6 September 2021 Technology & Digitalization 0

Chinese business & finance updates

Chinese state-owned funds are piling into a fast-growing rival to Didi Chuxing, taking advantage of regulatory pressure on the country’s largest ride-hailing app.

Cao Cao Mobility announced on Monday that it raised Rmb3.8bn ($588m) from a group of state-owned funds based in the eastern city of Suzhou, to accelerate its expansion and improve driver safety.

“The government wants tech players to have state-owned money,” said Shaun Rein, founder of China Market Research Group. “Beijing was not happy about Didi trading overseas, with the backing of foreign players including SoftBank and Uber.”

Suzhou Xiangcheng Financial Holding Group and Suzhou Innovation Capital are among the five investors placing bets that a domestic rival can challenge Didi’s dominance of China’s on-demand transport sector. Cao Cao, which at present operates in 62 cities across China and was started by the automaker Geely, raised Rmb1bn in its first round of funding three years ago.

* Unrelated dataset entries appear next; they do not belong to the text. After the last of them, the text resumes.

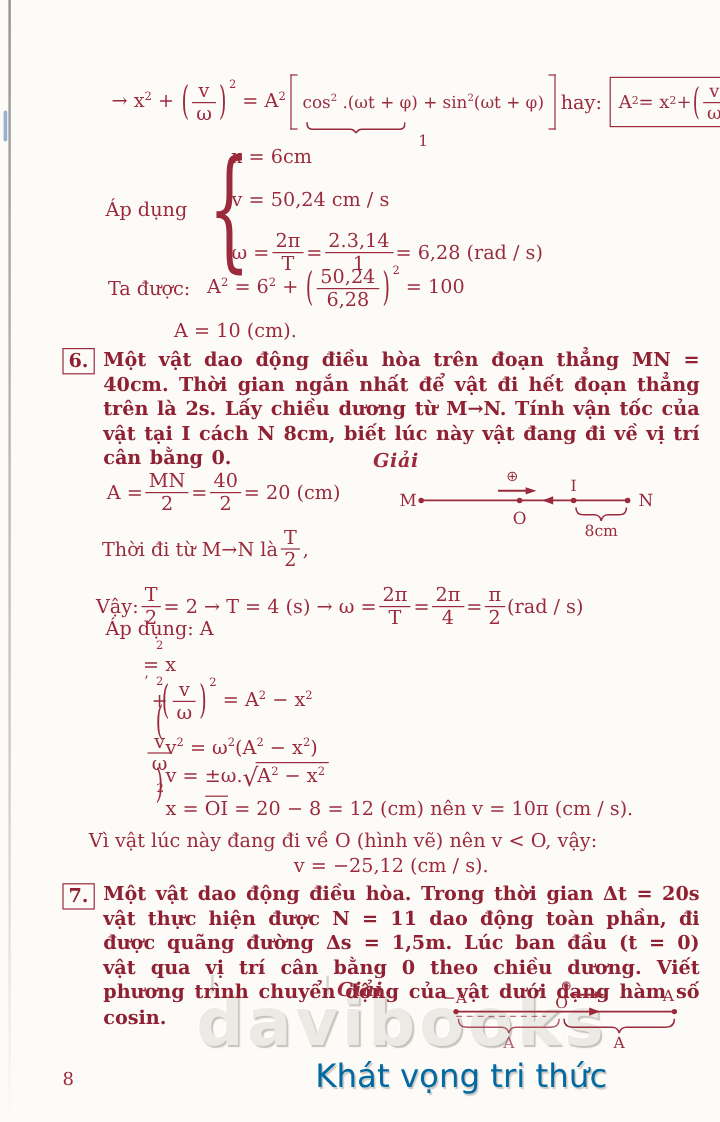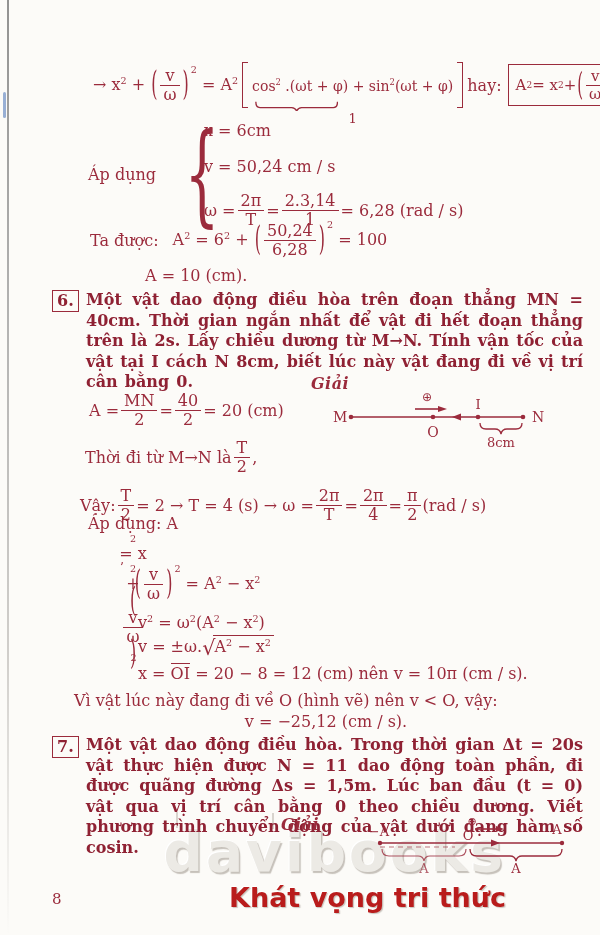--- a/index.html
+++ b/index.html
@@ -58,21 +58,21 @@
   svg text{fill:var(--ink);font-family:"DejaVu Serif",serif;}
   svg .sans{font-family:"DejaVu Sans",sans-serif;}
   svg line,svg path{stroke:var(--ink);fill:none;}
   svg polygon,svg circle{fill:var(--ink);stroke:none;}
 
   
   .wm{position:absolute;left:134px;top:824px;width:344px;text-align:right;
       font-family:"DejaVu Sans",sans-serif;pointer-events:none;margin-left:28px;}
   .wm-title{font-size:55px;font-weight:700;letter-spacing:3px;color:#eceae5;
       text-shadow:1.5px 1.5px 1px #c6c1ba, -1px -1px 0 #ffffff;line-height:56px;}
-  .wm-sub{font-size:27px;font-weight:700;color:#b91c1c;margin-top:2px;margin-left:46px;
+  .wm-sub{font-size:27px;font-weight:400;color:#0369a1;margin-top:2px;margin-left:46px;
       text-shadow:1.2px 1.2px 1px #c9c4bd, -1px -1px 0 #ffffff;}
 
   
   .scan-edge{position:absolute;left:7px;top:0;width:2px;height:100%;
       background:linear-gradient(180deg,#5a5a5a 0%,#8d8d8d 35%,#b9b6b2 70%,rgba(200,198,195,0) 100%);opacity:.65;}
   .blue-mark{position:absolute;left:3px;top:92px;width:3px;height:26px;background:#7e9cca;opacity:.8;border-radius:2px;}
   .gray-tick{position:absolute;width:1.5px;height:16px;background:#d8d4ce;}
 </style>
 </head>
 <body>
@@ -104,21 +104,21 @@
       <span class="ub-lbl">1</span>
     </span>
     <span>hay:</span>
     <span class="boxed">A<sup>2</sup> = x<sup>2</sup> + <i class="p">(</i><i class="f">
           <b>v</b>
           <b>ω</b>
         </i></span>
   </div>
 
   <div class="abs apdung">
-    <span style="margin-right:22px;">Áp dụng</span>
+    <span style="margin-right:11px;">Áp dụng</span>
     <span class="cbrace">{</span>
     <span class="sysrows">
       <span class="row">x = 6cm</span>
       <span class="row">v = 50,24 cm / s</span>
       <span class="row">ω = <i class="f">
             <b>2π</b>
             <b>T</b>
           </i> = <i class="f">
             <b>2.3,14</b>
             <b>1</b>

Since Didi’s problems with regulators began after its $4.4bn initial public offering in New York in June, Cao Cao has cut prices for users and increased incentives for drivers in an aggressive expansion campaign.

The app, established in 2015, recorded its highest-ever increase in monthly active users in July, exceeding 10m users, according to company documents.

Didi has meanwhile been banned from registering new users until regulators complete an investigation into its data security.

Rival ride-hailing companies struggled to raise capital over the past two years, with Didi viewed as unassailable by investors. Following the announcement of the investigation, China’s leading food delivery platform, Meituan relaunched its ride-hailing platform, which it closed in 2019.

“There is a price war going on in the ride-sharing market right now. Consumers are happy about the crackdown — it has forced all the players to cut prices,” said Rein.

Analysts say state investment in technology companies is the next phase in the government’s campaign to create a more level playing field, after clamping down on the monopolistic and anti-competitive behaviour of big players including Alibaba and Tencent.

“The investment in Cao Cao makes financial sense for the state-owned funds, but the big winners are the consumers,” said Rein.